Critical suppression of spin Seebeck effect by magnetic fields

TL;DR

This study reveals that high magnetic fields critically suppress the longitudinal spin Seebeck effect in Pt/YIG systems, especially at low temperatures, highlighting the dominant role of low-frequency magnons in the effect.

Contribution

It introduces a magnon-frequency-dependent mechanism to explain LSSE suppression, emphasizing the importance of low-frequency magnons and the influence of YIG thickness.

Findings

High magnetic fields suppress LSSE voltage significantly.

Suppression is more pronounced at low temperatures.

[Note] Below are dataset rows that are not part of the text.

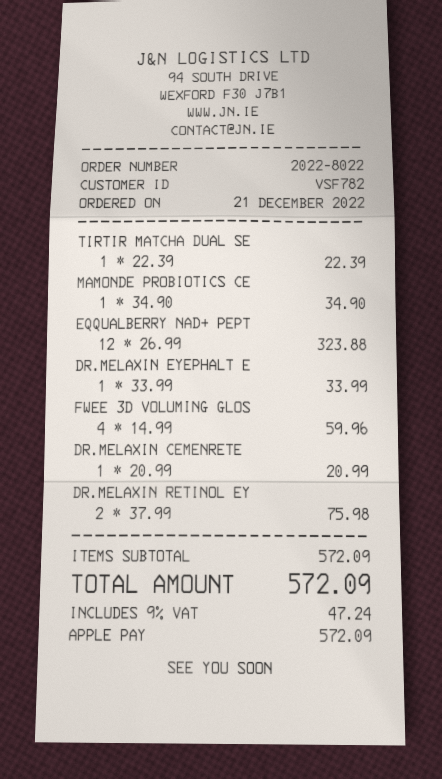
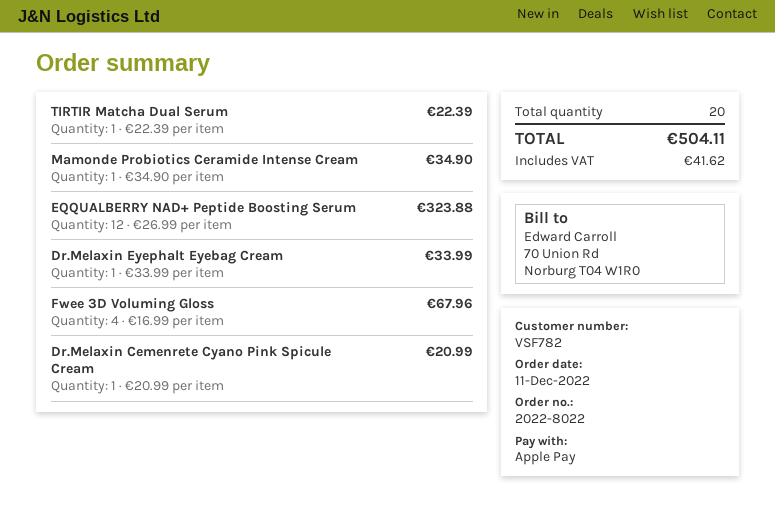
order date: 2022-12-21 -> 2022-12-11
FWEE 3D VOLUMING GLOS: 4 x 14.99 = 59.96 -> 4 x 16.99 = 67.96
DR.MELAXIN RETINOL EY: 2 x 37.99 = 75.98 -> none
tax: 47.24 -> 41.62
total: 572.09 -> 504.11

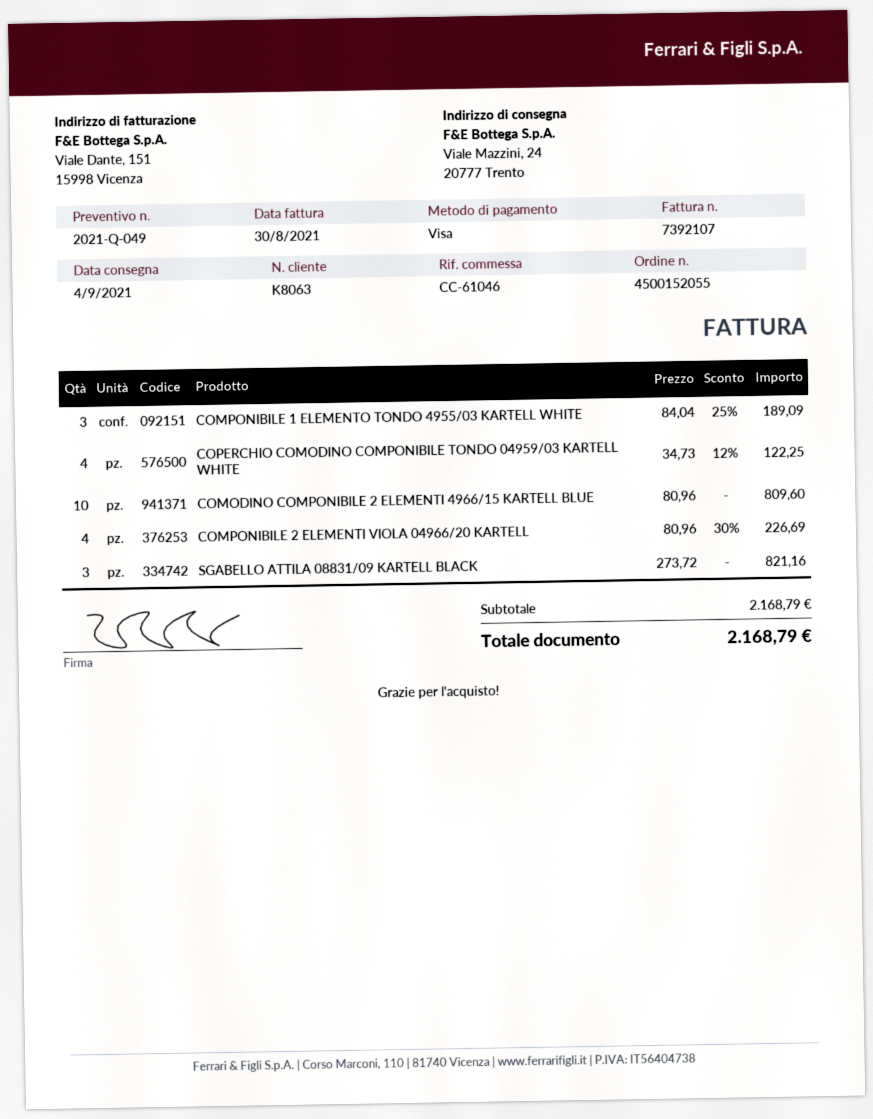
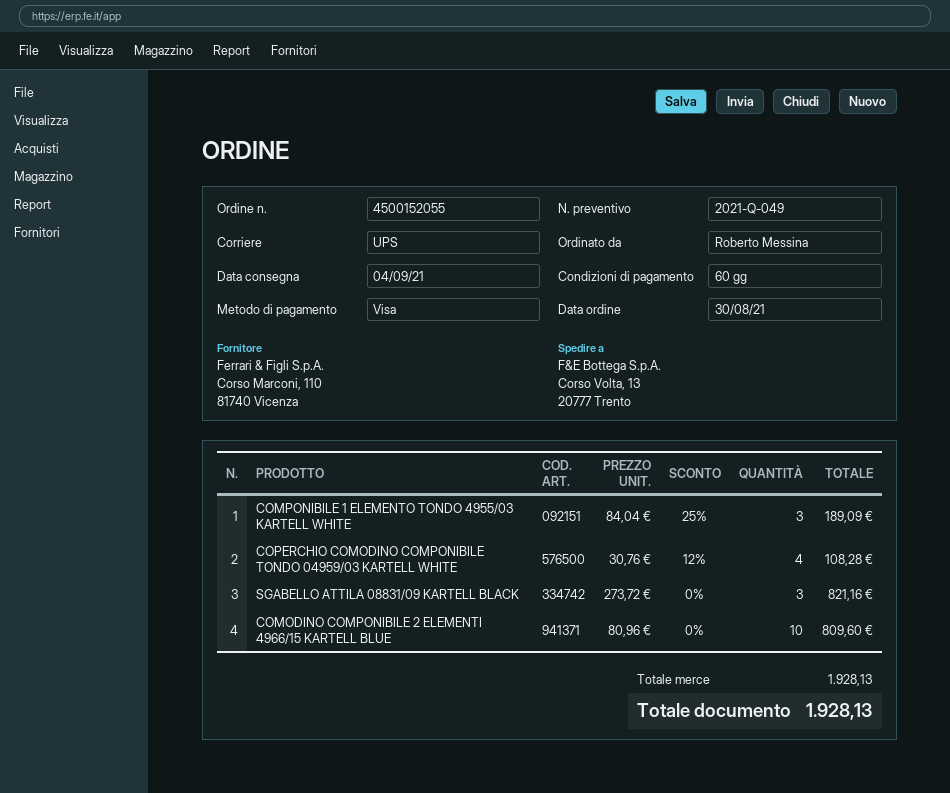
ship to: Viale Mazzini, 24, 20777 Trento -> Corso Volta, 13, 20777 Trento
COPERCHIO COMODINO COMPONIBILE TONDO 04959/03 KARTELL WHITE: 4 x 34.73 - 12% = 122.25 -> 4 x 30.76 - 12% = 108.28
COMPONIBILE 2 ELEMENTI VIOLA 04966/20 KARTELL: 4 x 80.96 - 30% = 226.69 -> none
subtotal: 2168.79 -> 1928.13
total: 2168.79 -> 1928.13

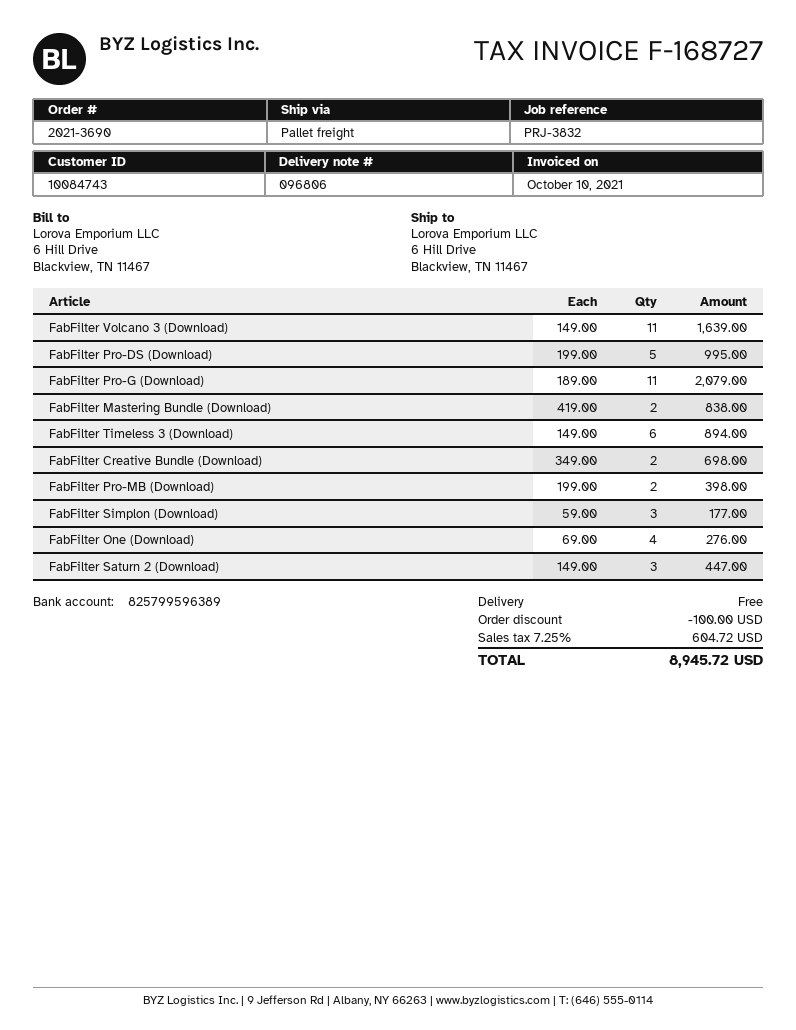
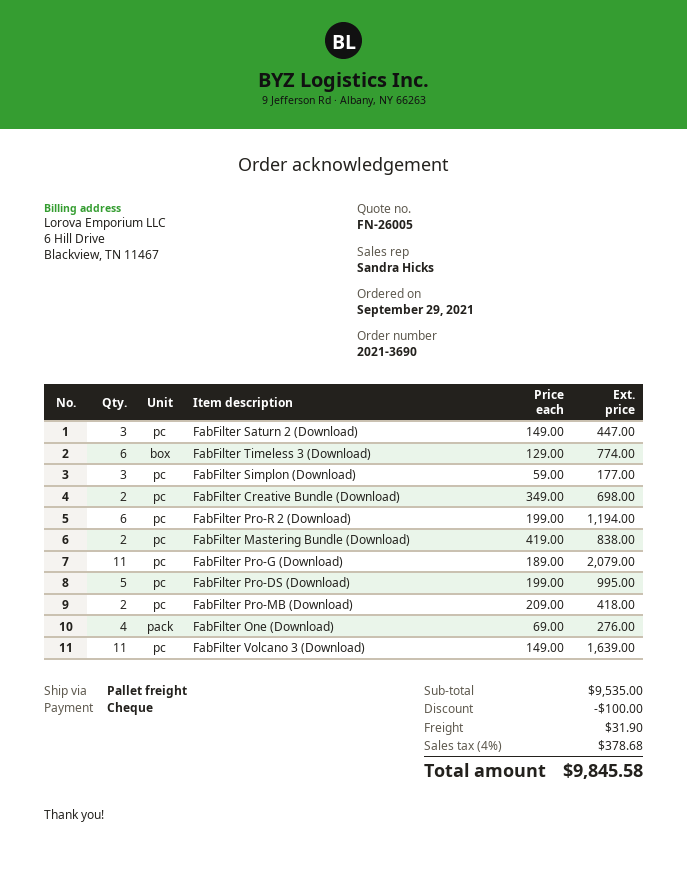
FabFilter Timeless 3 (Download): 6 x 149.00 = 894.00 -> 6 x 129.00 = 774.00
FabFilter Pro-MB (Download): 2 x 199.00 = 398.00 -> 2 x 209.00 = 418.00
FabFilter Pro-R 2 (Download): none -> 6 x 199.00 = 1194.00
shipping: 0.00 -> 31.90
tax: 7.25% = 604.72 -> 4% = 378.68
total: 8945.72 -> 9845.58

YIG thickness affects the magnetic field dependence of LSSE.

Abstract

The longitudinal spin Seebeck effect (LSSE) in Pt/Y$_3$Fe$_5$O$_{12}$ (YIG) junction systems has been investigated at various magnetic fields and temperatures. We found that the LSSE voltage in a Pt/YIG-slab system is suppressed by applying high magnetic fields and this suppression is critically enhanced at low temperatures. The field-induced suppression of the LSSE in the Pt/YIG-slab system is too large at around room temperature to be explained simply by considering the effect of the Zeeman gap in magnon excitation. This result requires us to introduce magnon-frequency-dependent mechanism into the scenario of LSSE; low-frequency magnons dominantly contribute to the LSSE. The magnetic field dependence of the LSSE voltage was observed to change by changing the thickness of YIG, suggesting that the thermo-spin conversion by the low-frequency magnons is suppressed in thin YIG films due to the long characteristic lengths of such magnons.